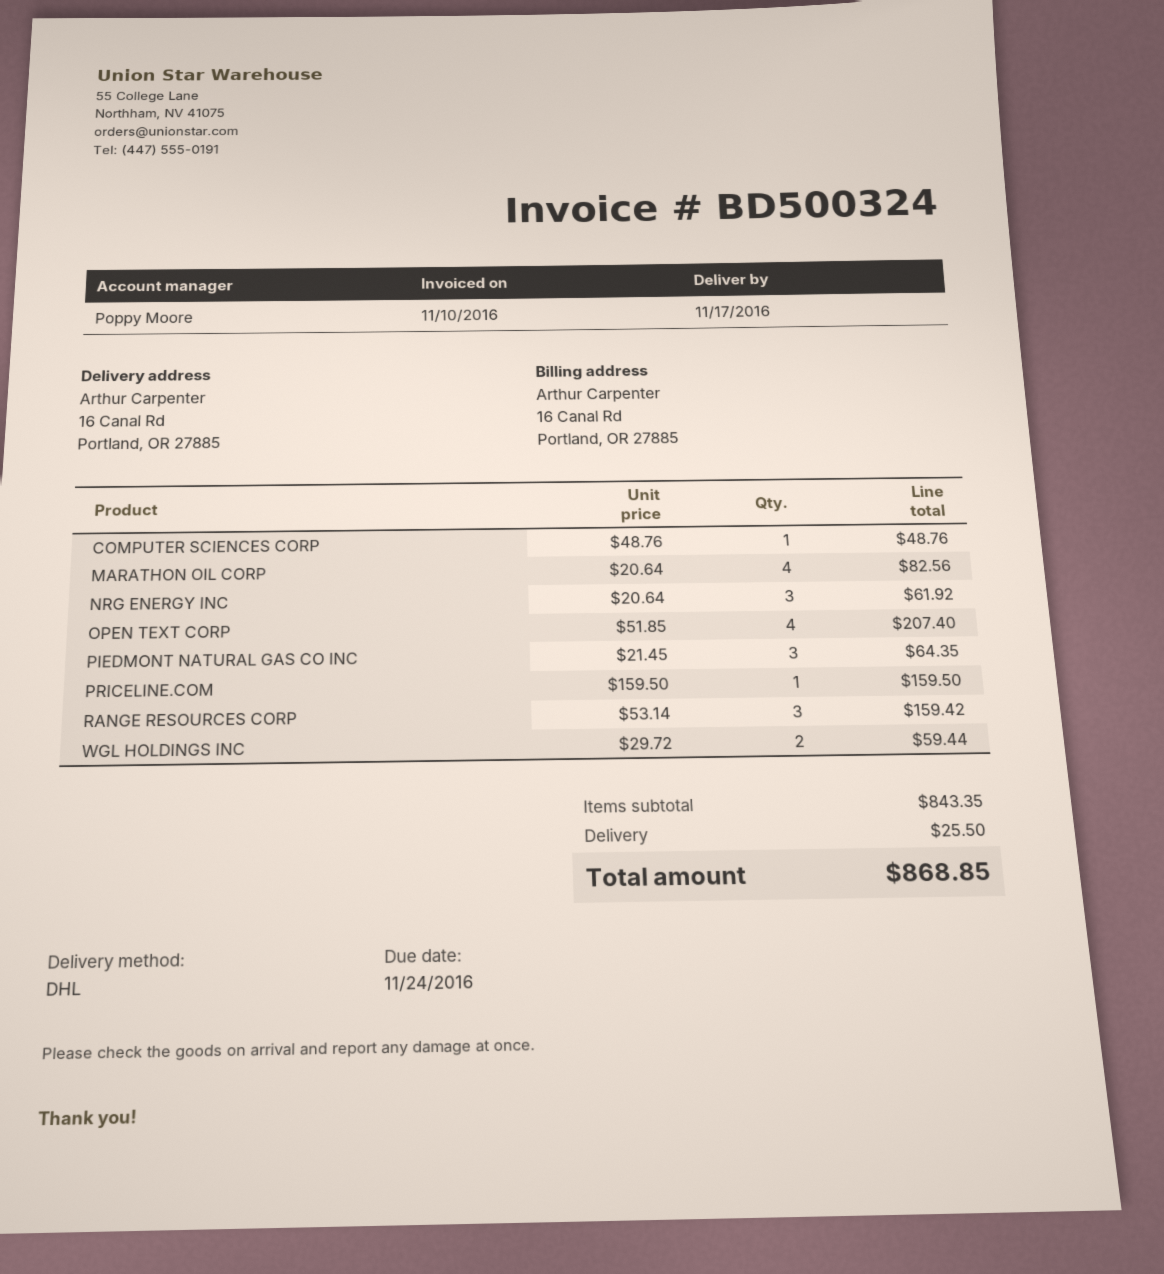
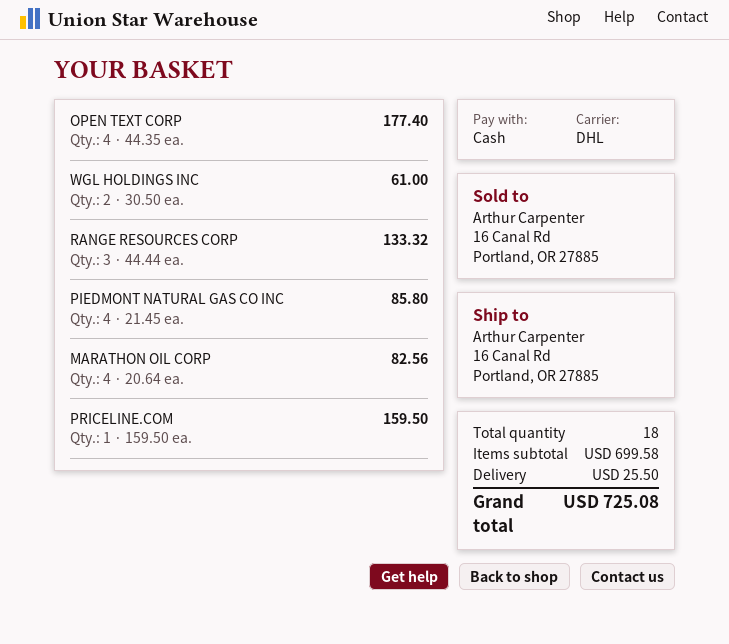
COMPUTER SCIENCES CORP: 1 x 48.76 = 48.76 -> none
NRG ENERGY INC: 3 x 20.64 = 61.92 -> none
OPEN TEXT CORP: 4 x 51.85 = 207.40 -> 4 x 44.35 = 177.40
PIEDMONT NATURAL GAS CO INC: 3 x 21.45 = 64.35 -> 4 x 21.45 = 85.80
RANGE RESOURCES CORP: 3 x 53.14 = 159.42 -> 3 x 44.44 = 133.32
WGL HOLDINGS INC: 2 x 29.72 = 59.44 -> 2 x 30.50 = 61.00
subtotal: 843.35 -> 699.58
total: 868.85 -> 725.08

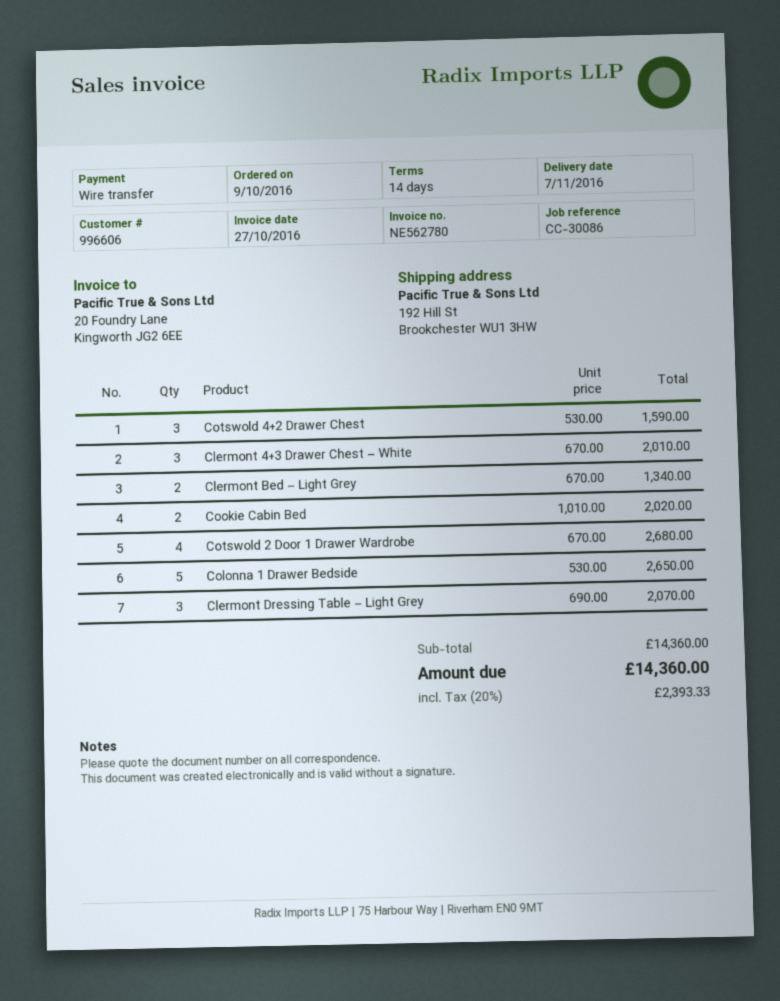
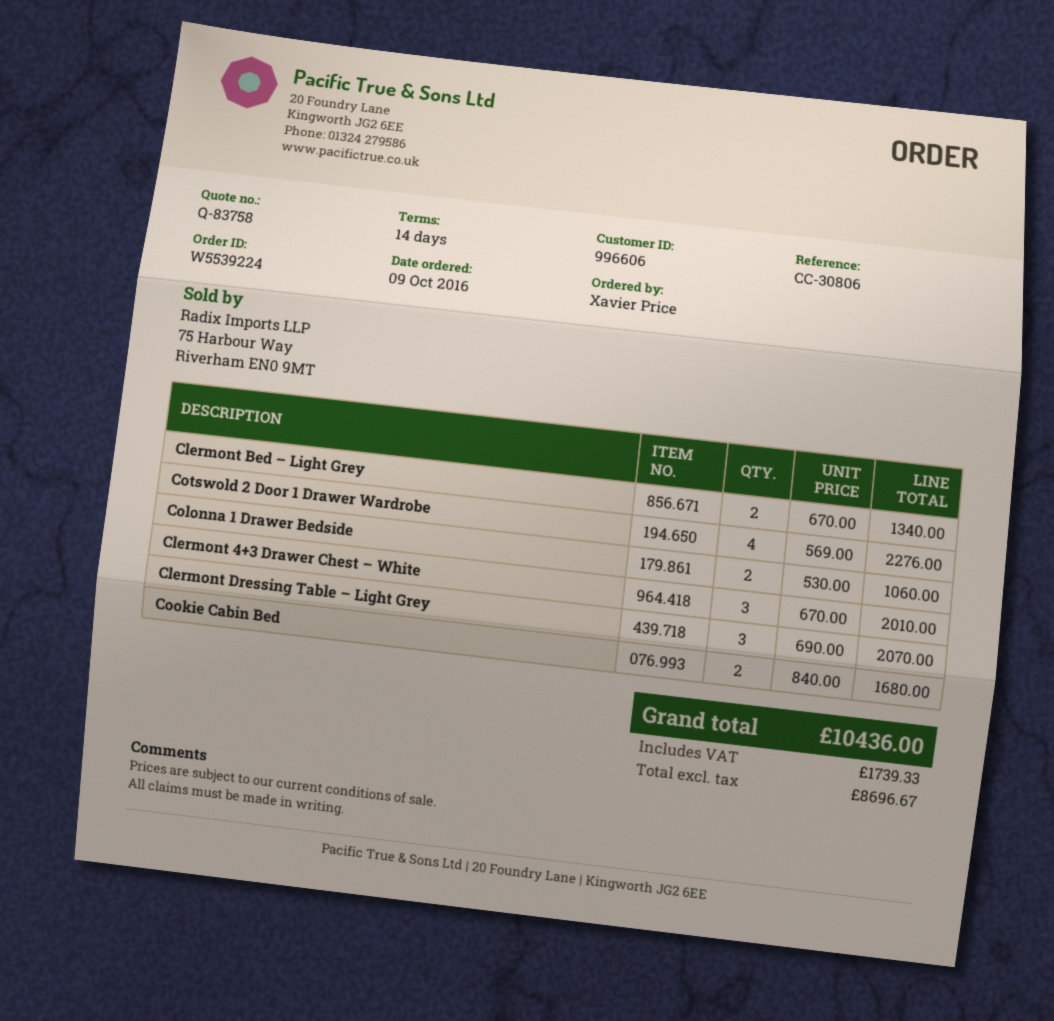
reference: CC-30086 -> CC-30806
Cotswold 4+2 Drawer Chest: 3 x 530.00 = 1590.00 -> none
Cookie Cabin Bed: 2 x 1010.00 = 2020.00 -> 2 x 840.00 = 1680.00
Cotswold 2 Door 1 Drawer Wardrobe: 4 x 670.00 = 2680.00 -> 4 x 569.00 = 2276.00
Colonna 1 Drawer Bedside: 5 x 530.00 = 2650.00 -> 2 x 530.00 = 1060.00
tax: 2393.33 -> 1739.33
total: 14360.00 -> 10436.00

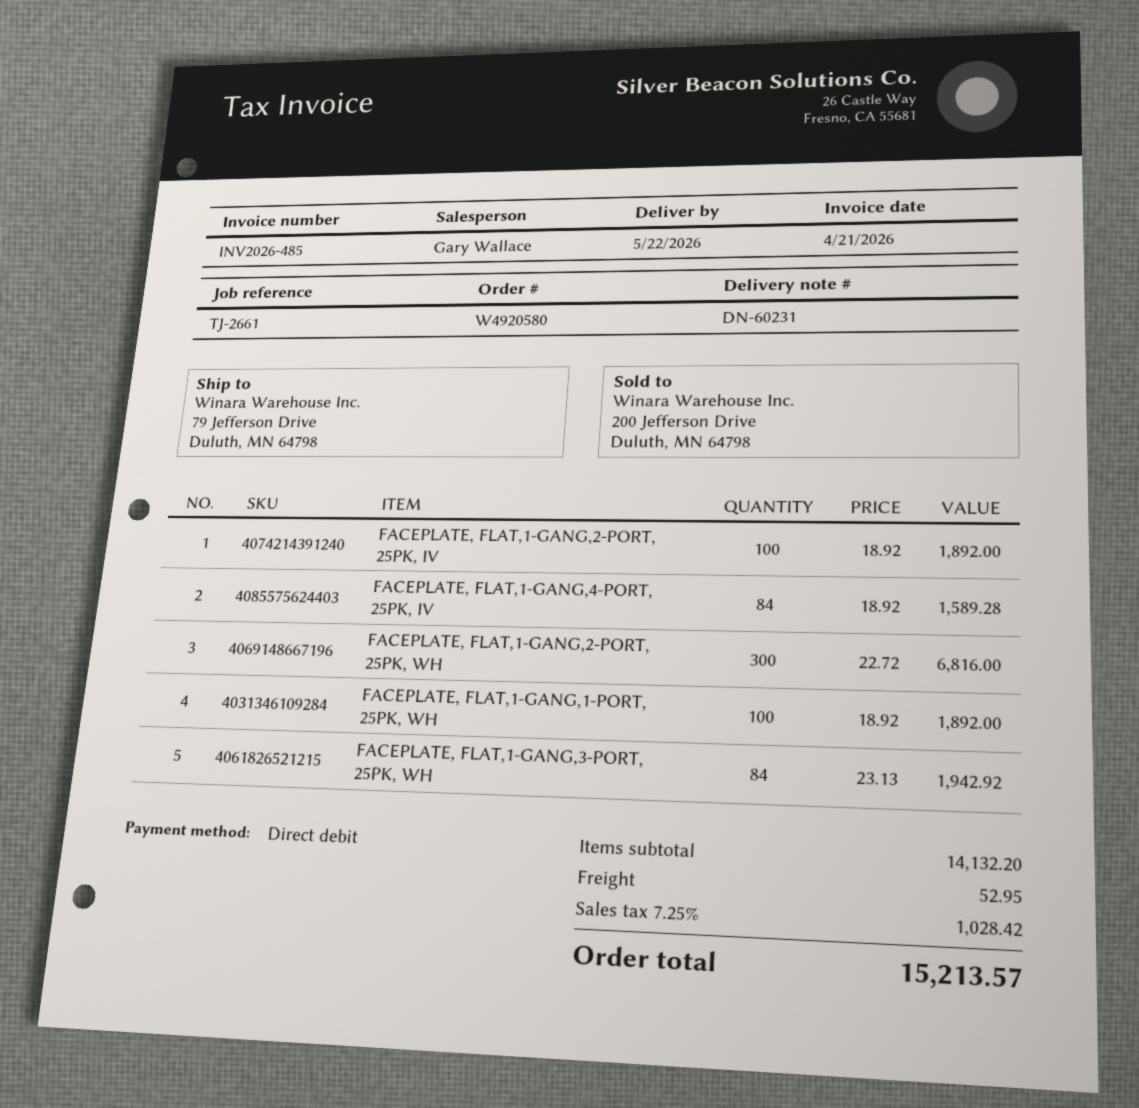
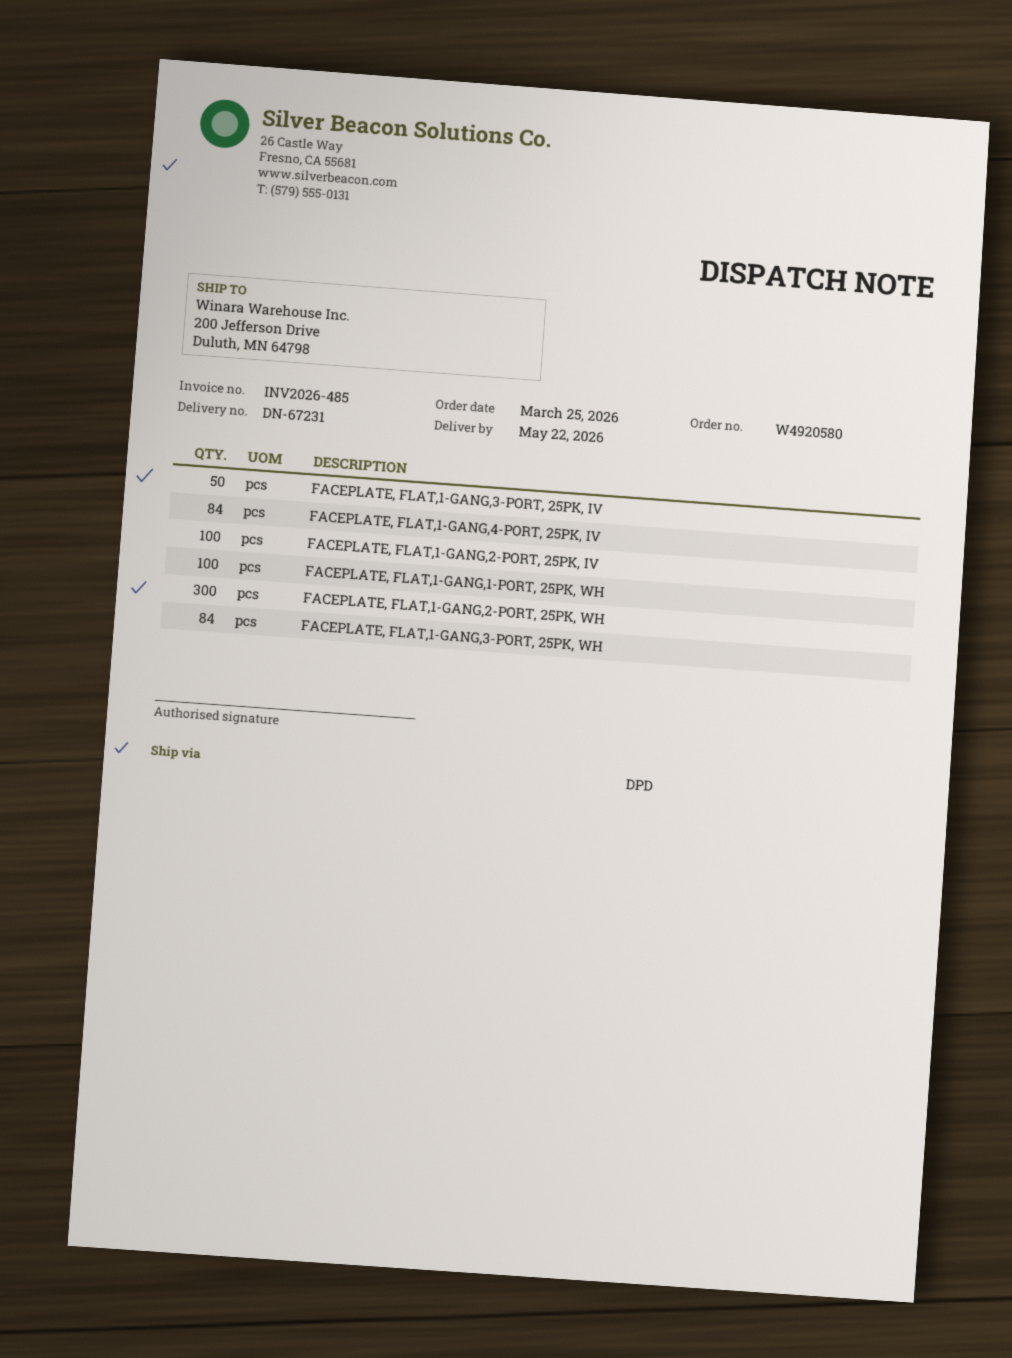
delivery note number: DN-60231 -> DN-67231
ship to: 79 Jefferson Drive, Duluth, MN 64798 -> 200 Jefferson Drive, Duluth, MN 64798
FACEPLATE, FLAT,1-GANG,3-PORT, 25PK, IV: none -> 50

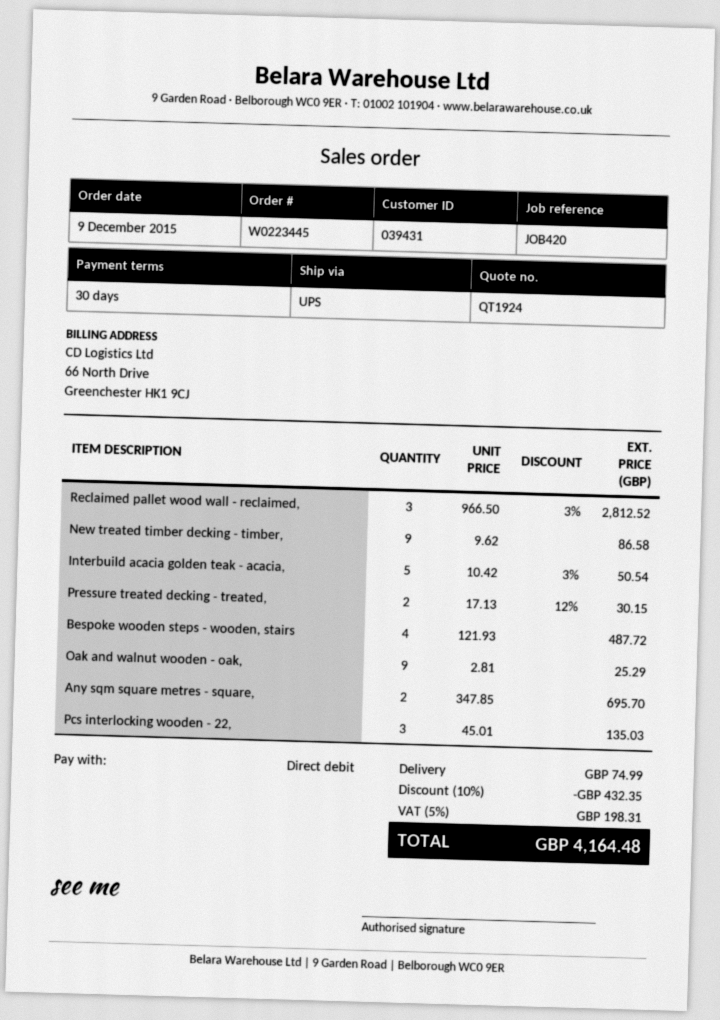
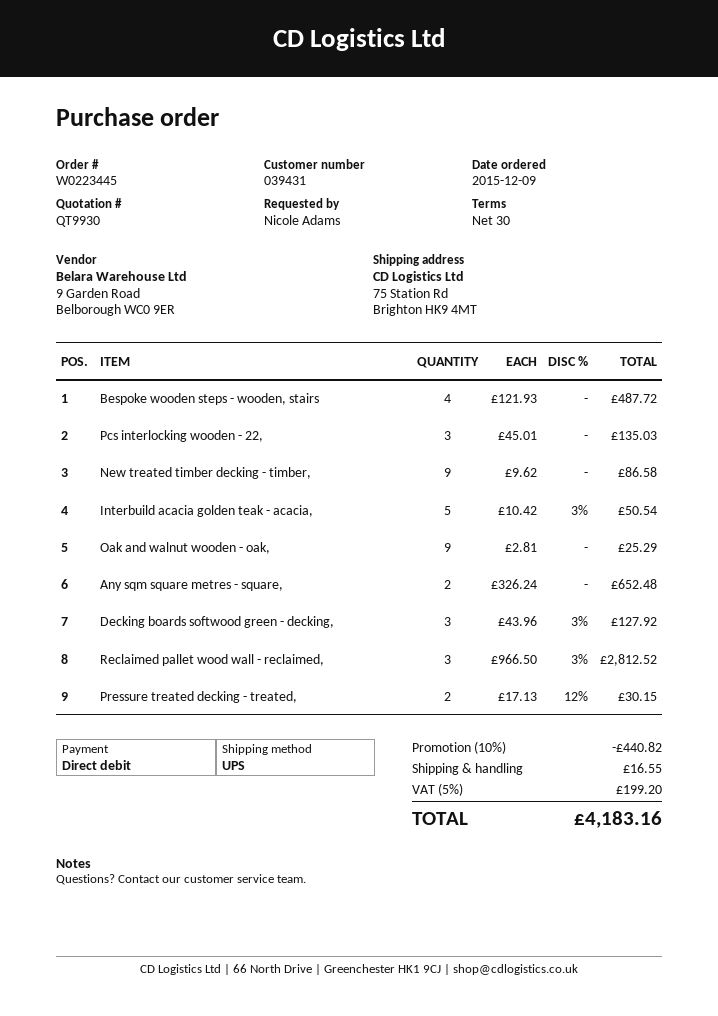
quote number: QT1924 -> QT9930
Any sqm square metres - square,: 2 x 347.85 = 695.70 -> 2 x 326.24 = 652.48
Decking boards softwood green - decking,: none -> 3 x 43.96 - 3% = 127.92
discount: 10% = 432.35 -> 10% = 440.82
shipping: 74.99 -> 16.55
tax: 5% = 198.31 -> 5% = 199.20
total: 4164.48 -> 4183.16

━━━━━━━━━━

_TASK OBJECTIVE_
Your task is to retype exactly, and only, the lines from the one that holds "tax: 2393.33 -> 1739.33" through the end of the listing, both end lines included, without any pictures.

_SOLUTION TO THIS TASK_
tax: 2393.33 -> 1739.33
total: 14360.00 -> 10436.00

delivery note number: DN-60231 -> DN-67231
ship to: 79 Jefferson Drive, Duluth, MN 64798 -> 200 Jefferson Drive, Duluth, MN 64798
FACEPLATE, FLAT,1-GANG,3-PORT, 25PK, IV: none -> 50

quote number: QT1924 -> QT9930
Any sqm square metres - square,: 2 x 347.85 = 695.70 -> 2 x 326.24 = 652.48
Decking boards softwood green - decking,: none -> 3 x 43.96 - 3% = 127.92
discount: 10% = 432.35 -> 10% = 440.82
shipping: 74.99 -> 16.55
tax: 5% = 198.31 -> 5% = 199.20
total: 4164.48 -> 4183.16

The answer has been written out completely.